Activity
From the entries, copy out every line in which the word "overflow" is found.

*** Material for this task ***

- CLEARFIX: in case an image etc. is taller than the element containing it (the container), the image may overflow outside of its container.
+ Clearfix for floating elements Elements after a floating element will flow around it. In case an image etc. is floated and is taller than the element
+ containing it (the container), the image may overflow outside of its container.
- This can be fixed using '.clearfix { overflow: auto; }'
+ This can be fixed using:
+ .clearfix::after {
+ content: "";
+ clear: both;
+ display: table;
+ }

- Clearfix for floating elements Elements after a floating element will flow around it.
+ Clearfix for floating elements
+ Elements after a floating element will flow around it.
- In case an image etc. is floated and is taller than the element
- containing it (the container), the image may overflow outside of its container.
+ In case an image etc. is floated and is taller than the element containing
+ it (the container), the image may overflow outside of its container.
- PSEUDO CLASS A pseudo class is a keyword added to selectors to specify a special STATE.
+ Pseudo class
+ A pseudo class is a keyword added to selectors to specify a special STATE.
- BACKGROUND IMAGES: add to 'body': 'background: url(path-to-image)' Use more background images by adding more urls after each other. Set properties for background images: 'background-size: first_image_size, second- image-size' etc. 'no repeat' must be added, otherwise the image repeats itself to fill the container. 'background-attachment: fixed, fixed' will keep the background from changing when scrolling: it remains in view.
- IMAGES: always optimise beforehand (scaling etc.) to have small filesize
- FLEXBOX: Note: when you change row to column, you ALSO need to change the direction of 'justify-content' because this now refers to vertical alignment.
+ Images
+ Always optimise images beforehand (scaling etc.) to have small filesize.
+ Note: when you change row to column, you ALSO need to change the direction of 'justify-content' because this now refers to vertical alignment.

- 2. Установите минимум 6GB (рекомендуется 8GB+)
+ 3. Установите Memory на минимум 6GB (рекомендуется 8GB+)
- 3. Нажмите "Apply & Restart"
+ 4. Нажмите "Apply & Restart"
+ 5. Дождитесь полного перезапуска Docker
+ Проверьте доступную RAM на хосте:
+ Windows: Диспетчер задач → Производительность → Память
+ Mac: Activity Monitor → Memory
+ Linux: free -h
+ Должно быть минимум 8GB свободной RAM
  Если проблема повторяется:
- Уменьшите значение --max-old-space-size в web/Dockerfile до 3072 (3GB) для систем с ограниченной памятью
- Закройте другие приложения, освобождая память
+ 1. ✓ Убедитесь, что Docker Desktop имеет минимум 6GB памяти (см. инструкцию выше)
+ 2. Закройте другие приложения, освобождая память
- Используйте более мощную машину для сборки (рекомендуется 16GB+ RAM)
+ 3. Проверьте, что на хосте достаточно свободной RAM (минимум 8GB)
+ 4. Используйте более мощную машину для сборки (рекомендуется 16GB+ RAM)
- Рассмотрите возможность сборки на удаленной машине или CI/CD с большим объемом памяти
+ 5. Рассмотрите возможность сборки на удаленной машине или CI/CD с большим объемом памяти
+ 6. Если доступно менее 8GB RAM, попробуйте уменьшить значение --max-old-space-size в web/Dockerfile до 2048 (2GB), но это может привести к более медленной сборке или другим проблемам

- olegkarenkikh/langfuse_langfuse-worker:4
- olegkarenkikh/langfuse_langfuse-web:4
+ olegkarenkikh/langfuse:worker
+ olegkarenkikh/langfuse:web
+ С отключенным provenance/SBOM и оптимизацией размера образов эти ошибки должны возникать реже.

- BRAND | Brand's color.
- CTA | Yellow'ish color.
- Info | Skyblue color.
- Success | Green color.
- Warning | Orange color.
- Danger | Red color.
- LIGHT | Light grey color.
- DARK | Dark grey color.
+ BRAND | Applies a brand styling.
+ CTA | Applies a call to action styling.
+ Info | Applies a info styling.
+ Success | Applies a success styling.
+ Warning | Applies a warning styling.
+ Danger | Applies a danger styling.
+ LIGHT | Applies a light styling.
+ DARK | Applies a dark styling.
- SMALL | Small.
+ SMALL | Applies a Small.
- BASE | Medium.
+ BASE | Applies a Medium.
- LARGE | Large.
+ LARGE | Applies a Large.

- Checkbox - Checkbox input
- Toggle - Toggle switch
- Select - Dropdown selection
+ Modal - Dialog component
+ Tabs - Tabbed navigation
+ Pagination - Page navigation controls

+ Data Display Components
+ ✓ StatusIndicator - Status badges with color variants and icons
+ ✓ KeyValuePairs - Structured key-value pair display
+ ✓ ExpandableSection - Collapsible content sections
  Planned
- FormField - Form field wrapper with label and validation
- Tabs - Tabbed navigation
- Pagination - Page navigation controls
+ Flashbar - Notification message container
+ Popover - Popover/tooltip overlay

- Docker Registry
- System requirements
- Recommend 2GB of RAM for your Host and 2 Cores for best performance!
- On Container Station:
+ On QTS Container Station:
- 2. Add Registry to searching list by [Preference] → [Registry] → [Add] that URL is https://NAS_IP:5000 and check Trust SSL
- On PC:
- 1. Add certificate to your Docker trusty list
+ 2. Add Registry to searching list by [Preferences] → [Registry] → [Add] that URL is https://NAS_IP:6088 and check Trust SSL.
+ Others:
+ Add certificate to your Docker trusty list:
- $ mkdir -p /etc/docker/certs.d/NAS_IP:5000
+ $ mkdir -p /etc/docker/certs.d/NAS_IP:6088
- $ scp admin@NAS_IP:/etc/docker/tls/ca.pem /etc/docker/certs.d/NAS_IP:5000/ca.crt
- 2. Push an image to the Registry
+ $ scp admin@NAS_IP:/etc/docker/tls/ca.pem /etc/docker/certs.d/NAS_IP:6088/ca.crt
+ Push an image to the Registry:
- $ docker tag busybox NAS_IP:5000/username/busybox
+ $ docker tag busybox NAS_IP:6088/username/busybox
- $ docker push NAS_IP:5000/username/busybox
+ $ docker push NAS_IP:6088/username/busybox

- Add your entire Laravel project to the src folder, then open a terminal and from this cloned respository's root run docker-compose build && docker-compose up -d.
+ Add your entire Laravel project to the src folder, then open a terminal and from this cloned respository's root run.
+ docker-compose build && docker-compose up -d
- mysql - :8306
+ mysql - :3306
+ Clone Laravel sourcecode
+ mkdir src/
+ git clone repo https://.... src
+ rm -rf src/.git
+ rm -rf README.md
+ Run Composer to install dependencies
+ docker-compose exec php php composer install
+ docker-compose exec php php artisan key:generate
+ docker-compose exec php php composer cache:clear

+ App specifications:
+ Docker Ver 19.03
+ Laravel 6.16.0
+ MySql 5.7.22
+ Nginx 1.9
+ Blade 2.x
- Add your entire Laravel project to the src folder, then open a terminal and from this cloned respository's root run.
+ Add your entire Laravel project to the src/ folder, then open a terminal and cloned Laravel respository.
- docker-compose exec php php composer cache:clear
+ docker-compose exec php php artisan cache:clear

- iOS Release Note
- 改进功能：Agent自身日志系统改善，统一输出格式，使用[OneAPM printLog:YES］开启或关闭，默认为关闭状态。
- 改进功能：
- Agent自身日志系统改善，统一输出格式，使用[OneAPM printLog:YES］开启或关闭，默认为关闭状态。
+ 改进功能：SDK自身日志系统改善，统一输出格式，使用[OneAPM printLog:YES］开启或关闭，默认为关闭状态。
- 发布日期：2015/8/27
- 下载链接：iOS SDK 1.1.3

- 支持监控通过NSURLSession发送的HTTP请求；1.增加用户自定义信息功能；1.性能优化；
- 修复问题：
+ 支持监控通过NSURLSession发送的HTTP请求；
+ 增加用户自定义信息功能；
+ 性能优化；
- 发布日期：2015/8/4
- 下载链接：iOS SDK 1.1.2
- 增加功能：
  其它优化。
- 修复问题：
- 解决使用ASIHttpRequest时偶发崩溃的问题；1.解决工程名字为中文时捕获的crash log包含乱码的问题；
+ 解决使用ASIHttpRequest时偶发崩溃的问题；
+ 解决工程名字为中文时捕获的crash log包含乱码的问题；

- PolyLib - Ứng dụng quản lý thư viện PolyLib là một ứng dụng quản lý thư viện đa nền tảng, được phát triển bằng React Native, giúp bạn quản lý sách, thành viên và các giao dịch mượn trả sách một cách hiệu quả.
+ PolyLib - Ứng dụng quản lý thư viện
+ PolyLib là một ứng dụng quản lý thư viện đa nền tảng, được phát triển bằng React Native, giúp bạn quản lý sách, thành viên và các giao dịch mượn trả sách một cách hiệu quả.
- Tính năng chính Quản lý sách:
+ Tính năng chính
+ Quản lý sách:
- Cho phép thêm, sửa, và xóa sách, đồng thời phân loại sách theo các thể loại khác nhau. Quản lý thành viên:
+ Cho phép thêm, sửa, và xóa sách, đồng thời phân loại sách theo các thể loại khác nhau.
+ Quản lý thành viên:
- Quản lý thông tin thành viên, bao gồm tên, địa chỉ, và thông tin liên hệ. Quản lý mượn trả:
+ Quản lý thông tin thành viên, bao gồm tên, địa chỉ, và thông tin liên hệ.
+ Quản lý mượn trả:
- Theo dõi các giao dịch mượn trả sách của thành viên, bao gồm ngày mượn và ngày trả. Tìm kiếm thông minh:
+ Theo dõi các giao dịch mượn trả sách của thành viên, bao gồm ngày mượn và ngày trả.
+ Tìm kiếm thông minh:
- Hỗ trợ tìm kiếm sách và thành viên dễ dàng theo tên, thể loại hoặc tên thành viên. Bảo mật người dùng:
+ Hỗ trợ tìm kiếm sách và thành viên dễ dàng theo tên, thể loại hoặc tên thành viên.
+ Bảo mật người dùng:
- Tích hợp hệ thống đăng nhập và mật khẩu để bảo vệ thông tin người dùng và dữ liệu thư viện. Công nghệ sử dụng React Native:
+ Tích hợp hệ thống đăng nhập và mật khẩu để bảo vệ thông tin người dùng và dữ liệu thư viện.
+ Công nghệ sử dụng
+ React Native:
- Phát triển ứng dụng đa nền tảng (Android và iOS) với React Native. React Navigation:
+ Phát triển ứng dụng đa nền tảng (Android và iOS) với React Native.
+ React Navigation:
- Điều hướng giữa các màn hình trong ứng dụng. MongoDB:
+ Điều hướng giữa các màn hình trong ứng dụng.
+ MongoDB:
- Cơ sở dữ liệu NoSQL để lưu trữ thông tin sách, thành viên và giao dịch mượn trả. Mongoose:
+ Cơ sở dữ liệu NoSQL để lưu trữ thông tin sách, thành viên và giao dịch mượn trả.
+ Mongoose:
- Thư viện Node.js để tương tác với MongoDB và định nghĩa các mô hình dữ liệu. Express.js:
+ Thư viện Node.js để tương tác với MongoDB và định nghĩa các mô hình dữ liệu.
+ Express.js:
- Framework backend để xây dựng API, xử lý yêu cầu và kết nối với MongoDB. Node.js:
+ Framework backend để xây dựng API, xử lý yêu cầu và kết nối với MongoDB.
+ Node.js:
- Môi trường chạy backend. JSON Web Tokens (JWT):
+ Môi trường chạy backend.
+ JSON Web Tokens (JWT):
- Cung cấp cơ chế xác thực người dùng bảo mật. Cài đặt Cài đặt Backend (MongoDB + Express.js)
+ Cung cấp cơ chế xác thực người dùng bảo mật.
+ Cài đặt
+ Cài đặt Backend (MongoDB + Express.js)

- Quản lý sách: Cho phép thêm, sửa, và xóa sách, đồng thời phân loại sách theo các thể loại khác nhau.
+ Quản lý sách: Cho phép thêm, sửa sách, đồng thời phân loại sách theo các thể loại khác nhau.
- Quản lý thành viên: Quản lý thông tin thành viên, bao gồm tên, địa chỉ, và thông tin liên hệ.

*** End of Material for this task ***

Solution to the exercise
- CLEARFIX: in case an image etc. is taller than the element containing it (the container), the image may overflow outside of its container.
+ containing it (the container), the image may overflow outside of its container.
- This can be fixed using '.clearfix { overflow: auto; }'
- containing it (the container), the image may overflow outside of its container.
+ it (the container), the image may overflow outside of its container.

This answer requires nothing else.